A ligação nunca ficou comprovada.

Para o FBI, a polícia federal norte-americana, o proprietário de um pequeno comércio de calçados e tecidos da Rua Pedro Ivo, no Centro de Curitiba, pode ser um financiador milionário da resistência contra os Estados Unidos no Iraque. Reportagem do jornal Folha de S.Paulo publicada neste domingo revela que um radialista e blogueiro americano foi re­­crutado pelo FBI para identificar extremistas brasileiros contrários aos Estados Unidos. Segundo o informante, Moutih Ibrahim, 53 anos, teria oferecido US$ 10 milhões para "prejudicar" os EUA no Iraque.

Sírio naturalizado brasileiro, Ibrahim é presidente da So­­cie­dade Árabe Brasileira e, no ano passado, foi condecorado como cidadão honorário de Curitiba. Também recebeu homenagem do senador Alvaro Dias (PSDB-PR) em virtude dos 60 anos da entidade.

A sociedade, segundo Ibra­him, reúne cerca de mil famílias de origem árabe em todo o Brasil e não tem ligação exclusiva com o islamismo. "Árabe não é necessariamente muçulmano. Temos uma maioria de muçulmanos, mas temos cristãos e também ju­­deus", disse.

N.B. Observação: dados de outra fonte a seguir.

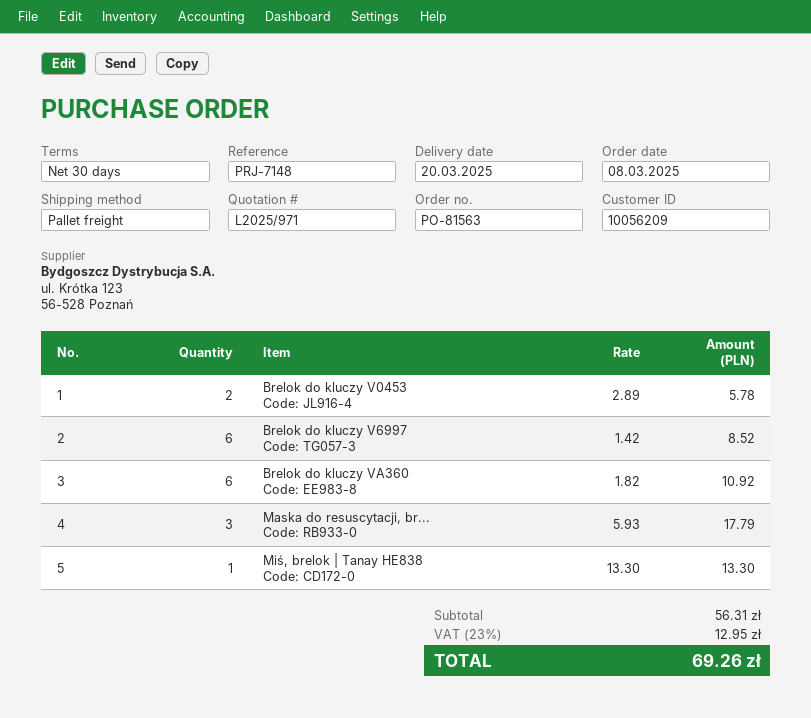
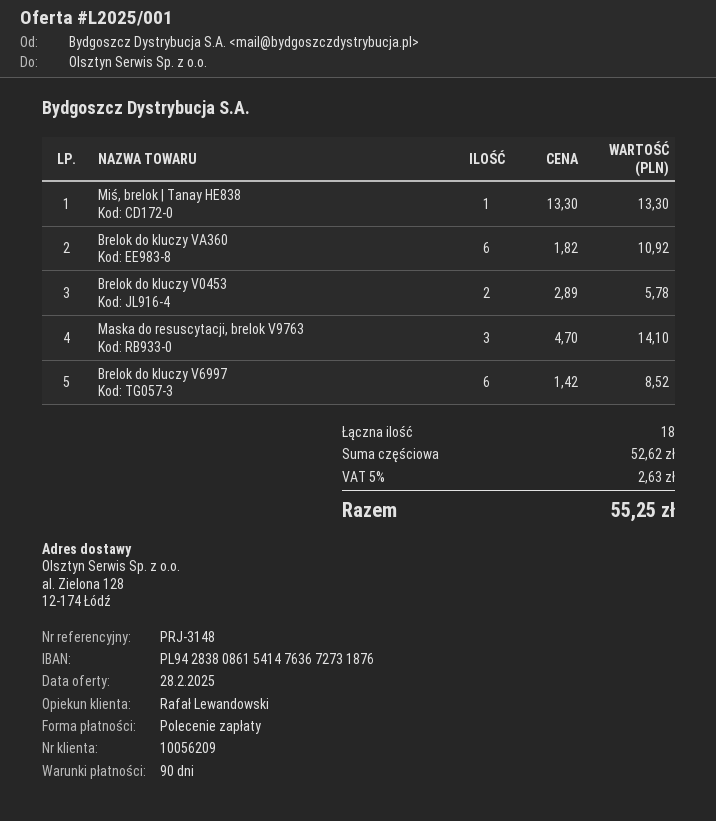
quote number: L2025/971 -> L2025/001
payment terms: 30 days -> 90 days
reference: PRJ-7148 -> PRJ-3148
Maska do resuscytacji, br...: 3 x 5.93 = 17.79 -> 3 x 4.70 = 14.10
subtotal: 56.31 -> 52.62
tax: 23% = 12.95 -> 5% = 2.63
total: 69.26 -> 55.25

O comerciante confirma que o encontro teria ocorrido no fim de 2005 em um café da Boca Maldita. "Esse cidadão me ligou do nada e combinou de conversar comigo. Chegando lá, me perguntou se eu queria presidir uma filial da organização dele (National Alliance) aqui."

Ibrahim teria questionado o norte-americano sobre a natureza da instituição. "Ele disse que era uma organização que pregava o ódio a semitas, ho­­mossexuais e negros. Eu disse que, se fizesse parte, estaria pregando o ódio a mim mesmo, já que sou semita. Sou primo dos judeus", diz ele, que é cristão ortodoxo.

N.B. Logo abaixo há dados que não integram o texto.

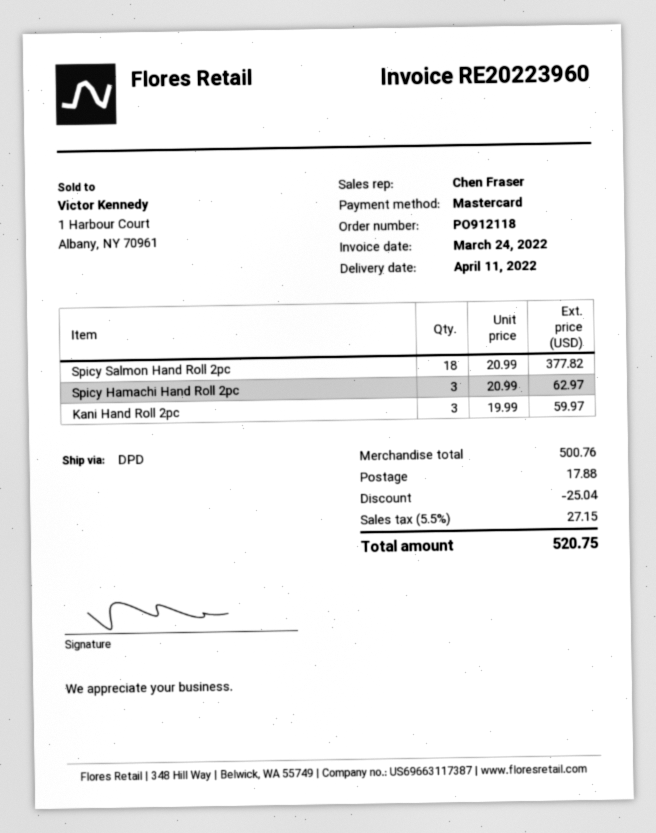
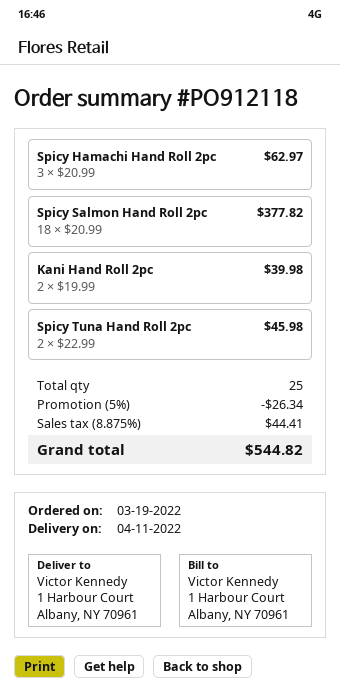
Kani Hand Roll 2pc: 3 x 19.99 = 59.97 -> 2 x 19.99 = 39.98
Spicy Tuna Hand Roll 2pc: none -> 2 x 22.99 = 45.98
discount: 25.04 -> 26.34
shipping: 17.88 -> none
tax: 5.5% = 27.15 -> 8.875% = 44.41
total: 520.75 -> 544.82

De acordo com Ibrahim, o americano teria oferecido US$ 1 mi­­lhão para fundar a National Alliance. "Eu repeti que não me interessava, que não discrimino raças. Sou a favor do Estado palestino, mas não tenho nada contra judeus", afirma.

Ibrahim diz estar temendo pela sua vida e afirma que irá comunicar o Itamaraty e as embaixadas de países árabes em Brasília sobre o ocorrido.